What to do:
Which lines in the material below contain the word "veröffentlicht"? Copy each of them.
- Opening Delimiter -
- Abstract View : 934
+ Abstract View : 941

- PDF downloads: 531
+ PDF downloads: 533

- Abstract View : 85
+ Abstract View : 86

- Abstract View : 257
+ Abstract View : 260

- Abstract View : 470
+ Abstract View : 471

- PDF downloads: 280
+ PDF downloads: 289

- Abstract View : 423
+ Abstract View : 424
- Closing Delimiter -
- Opening Delimiter -
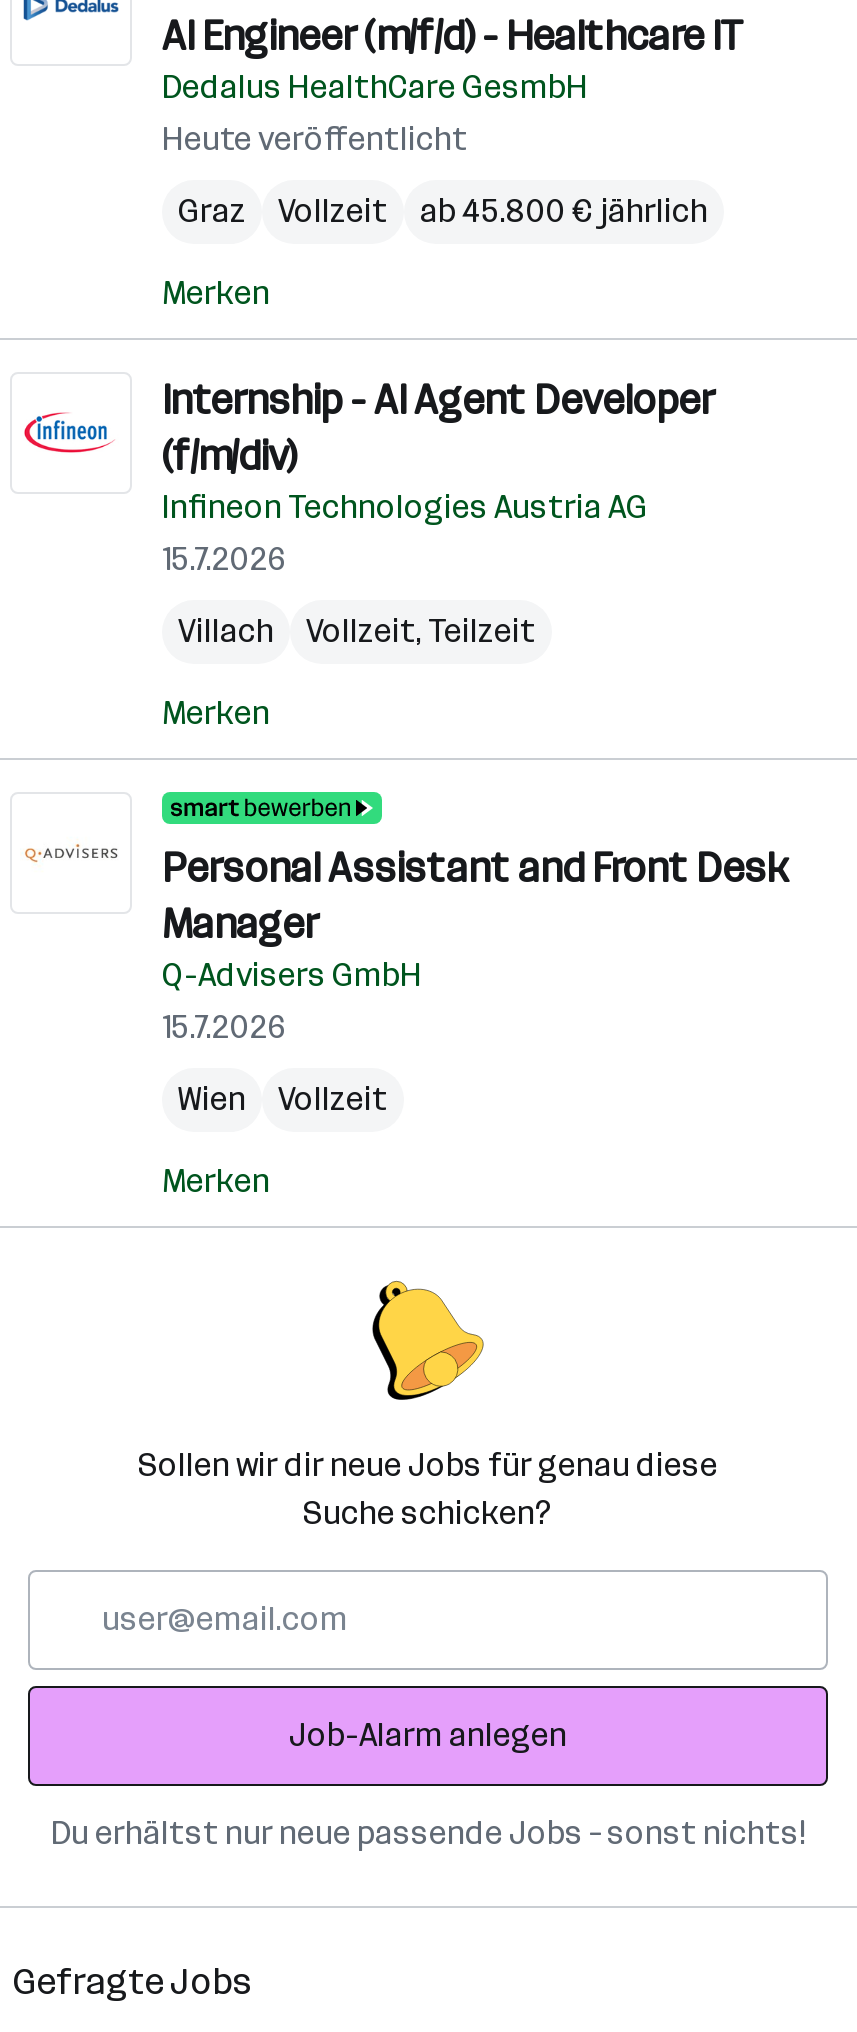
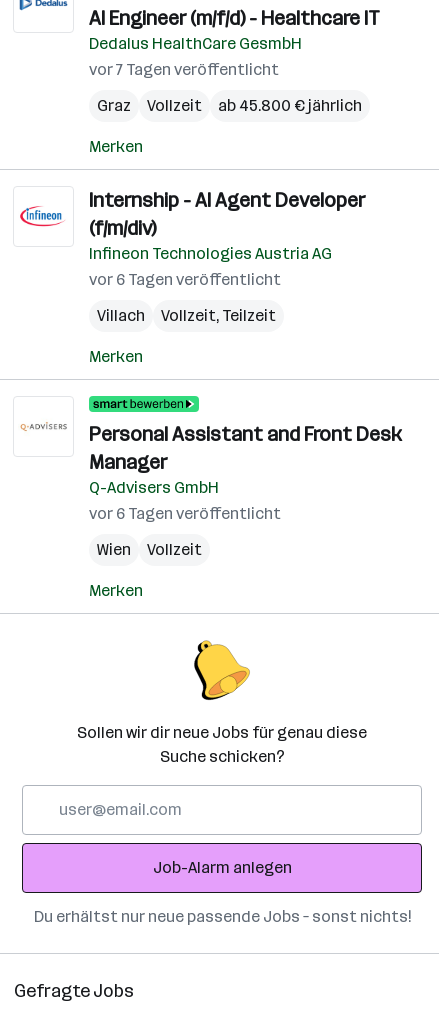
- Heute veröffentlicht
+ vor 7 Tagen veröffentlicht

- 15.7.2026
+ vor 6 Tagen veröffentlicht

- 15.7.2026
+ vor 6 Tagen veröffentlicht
- Closing Delimiter -
- Opening Delimiter -
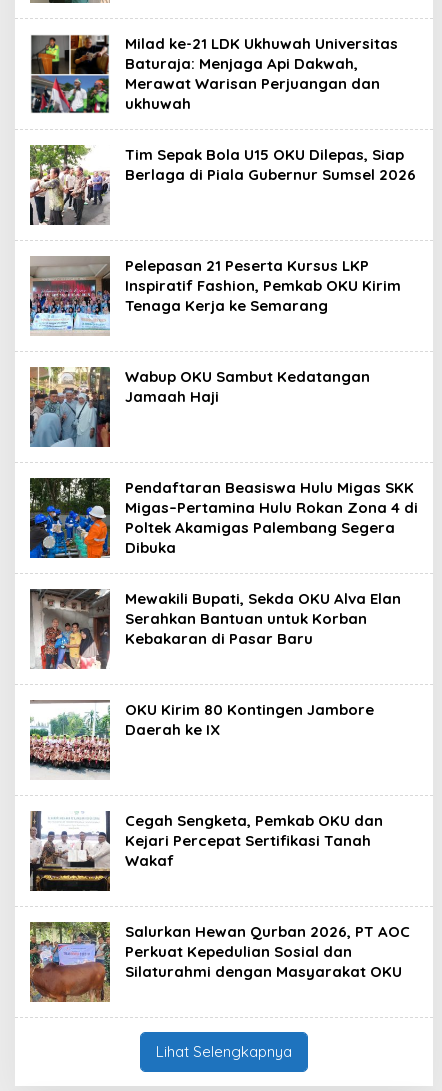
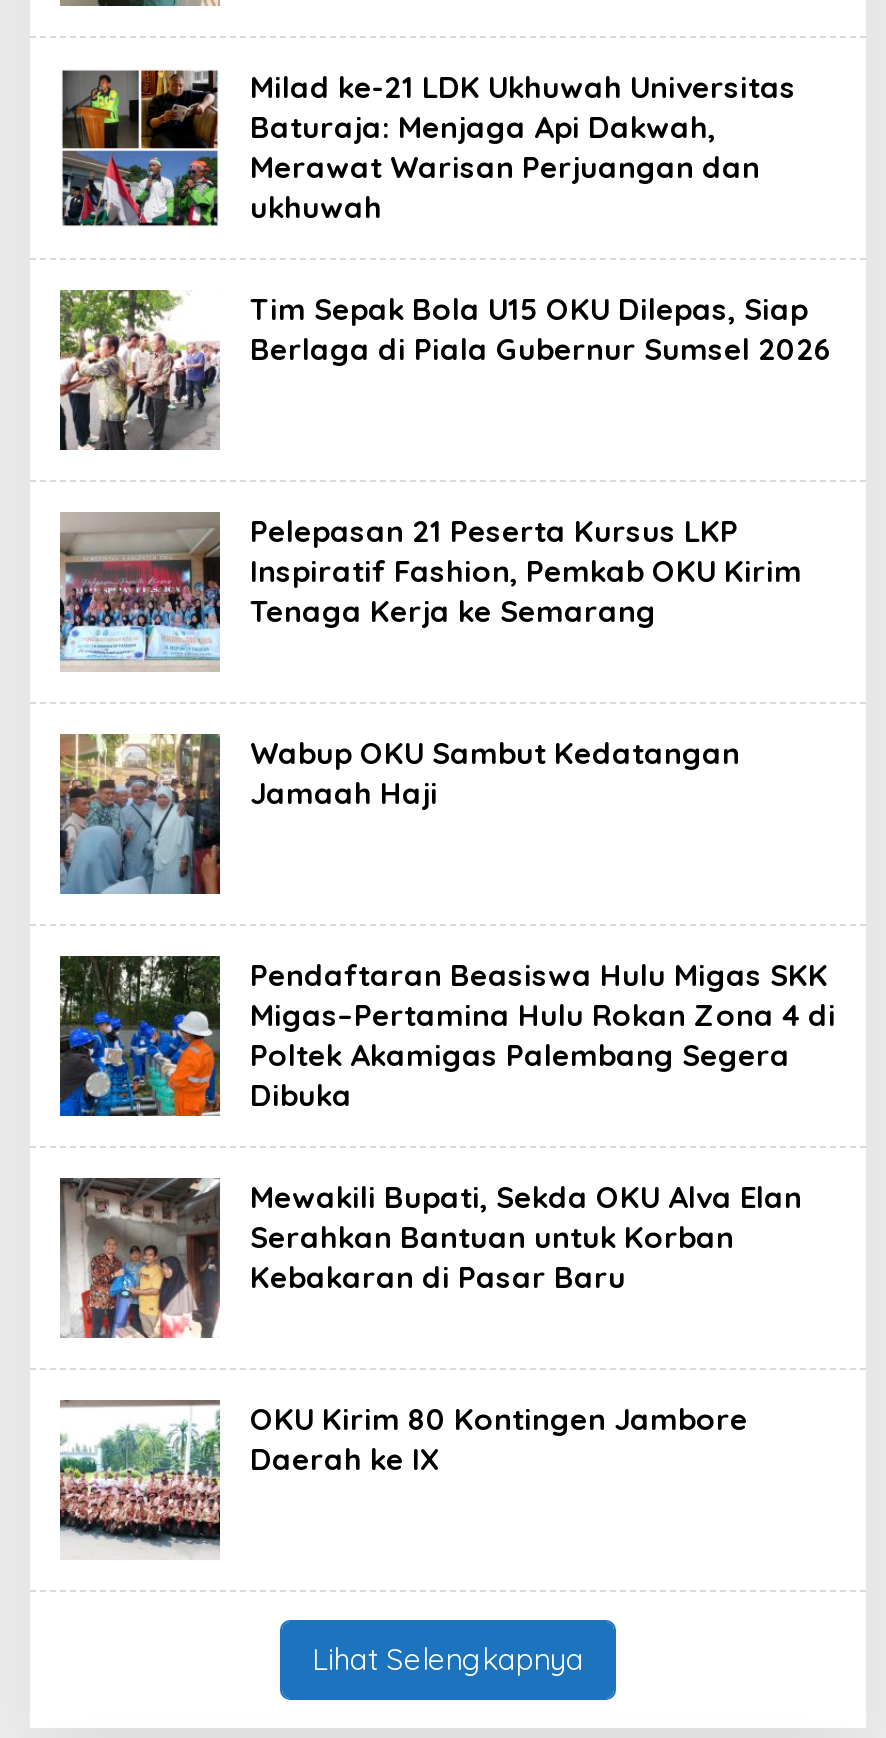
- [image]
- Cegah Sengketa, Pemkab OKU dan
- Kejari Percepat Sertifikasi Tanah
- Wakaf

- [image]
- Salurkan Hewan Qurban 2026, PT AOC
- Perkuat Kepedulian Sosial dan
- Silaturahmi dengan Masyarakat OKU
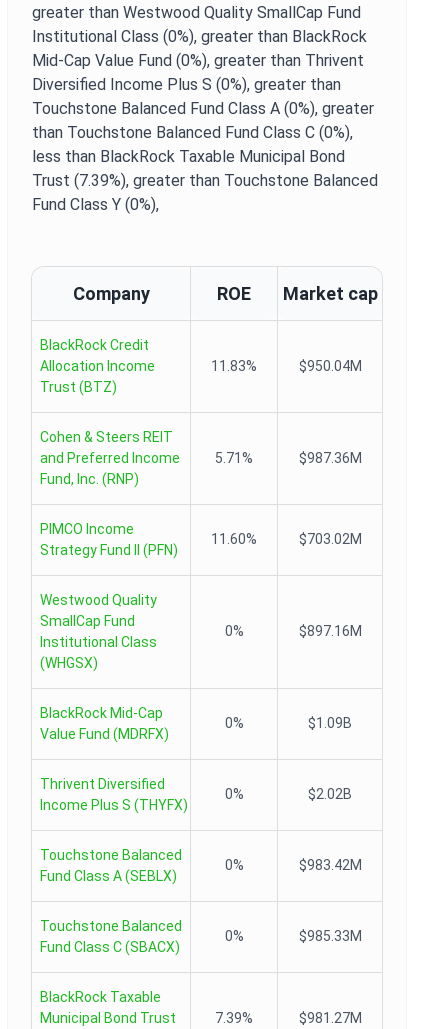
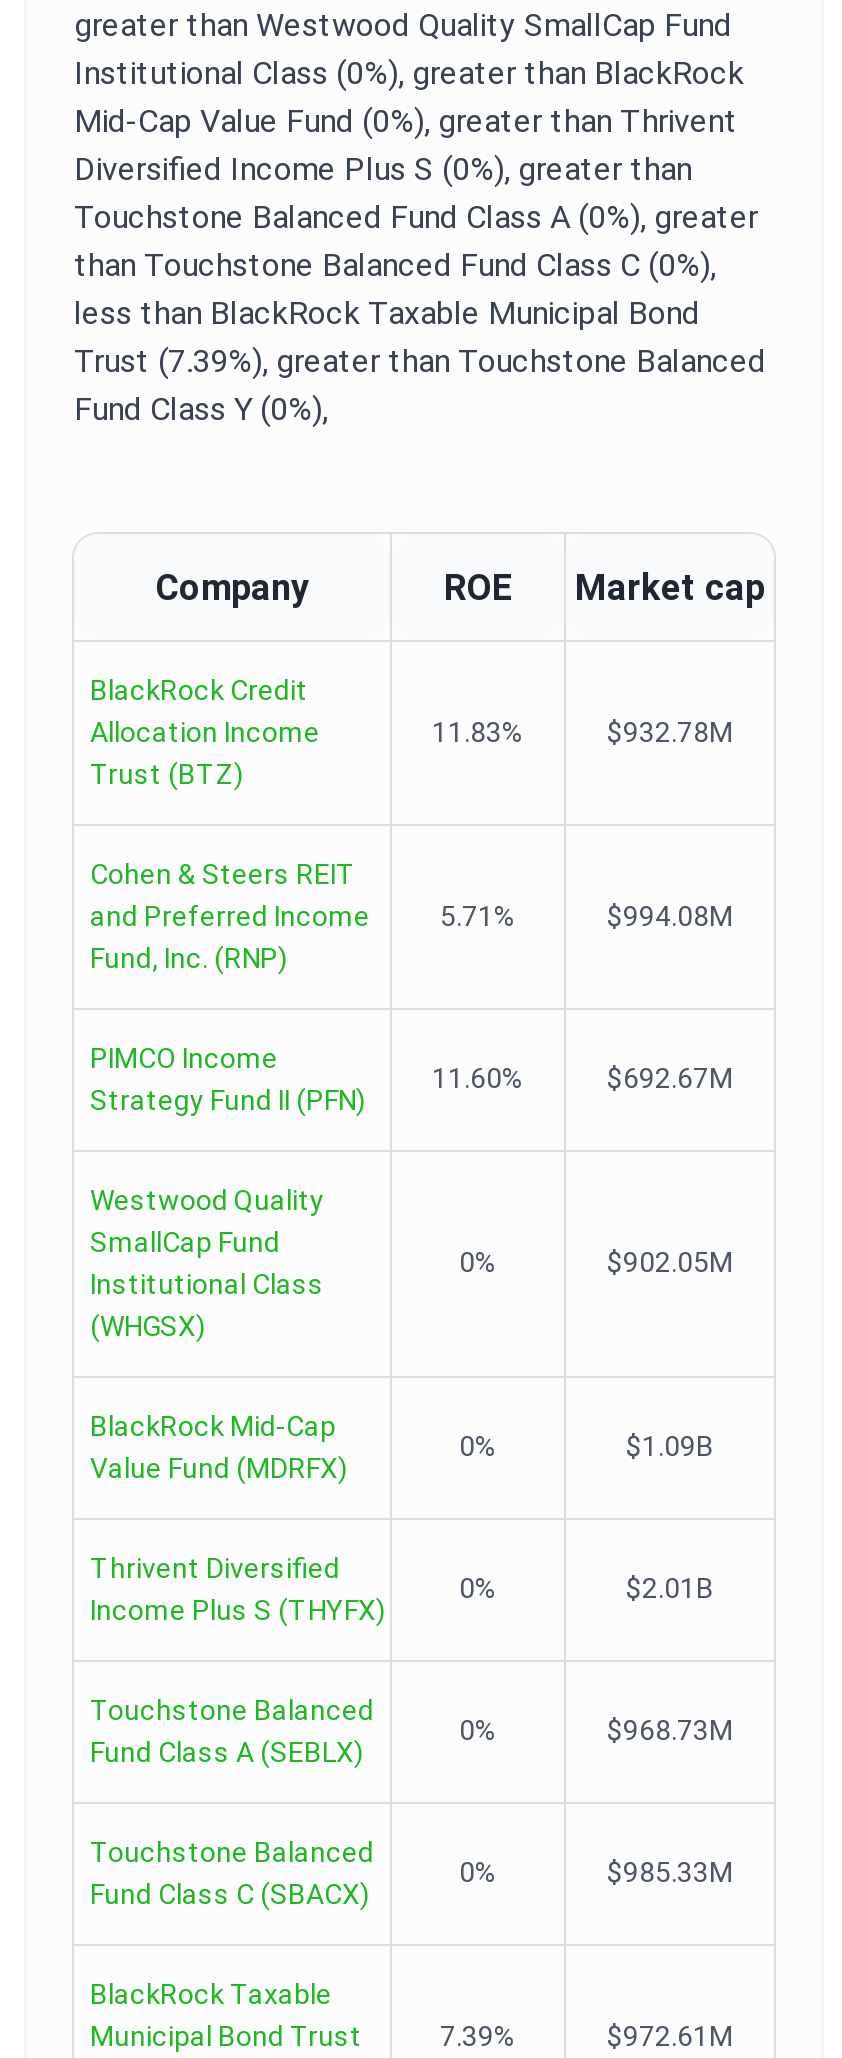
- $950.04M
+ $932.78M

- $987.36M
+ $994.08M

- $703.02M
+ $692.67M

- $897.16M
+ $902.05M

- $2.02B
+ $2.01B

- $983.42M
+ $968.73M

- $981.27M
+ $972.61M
- Closing Delimiter -
Answer section:
- Heute veröffentlicht
+ vor 7 Tagen veröffentlicht
+ vor 6 Tagen veröffentlicht
+ vor 6 Tagen veröffentlicht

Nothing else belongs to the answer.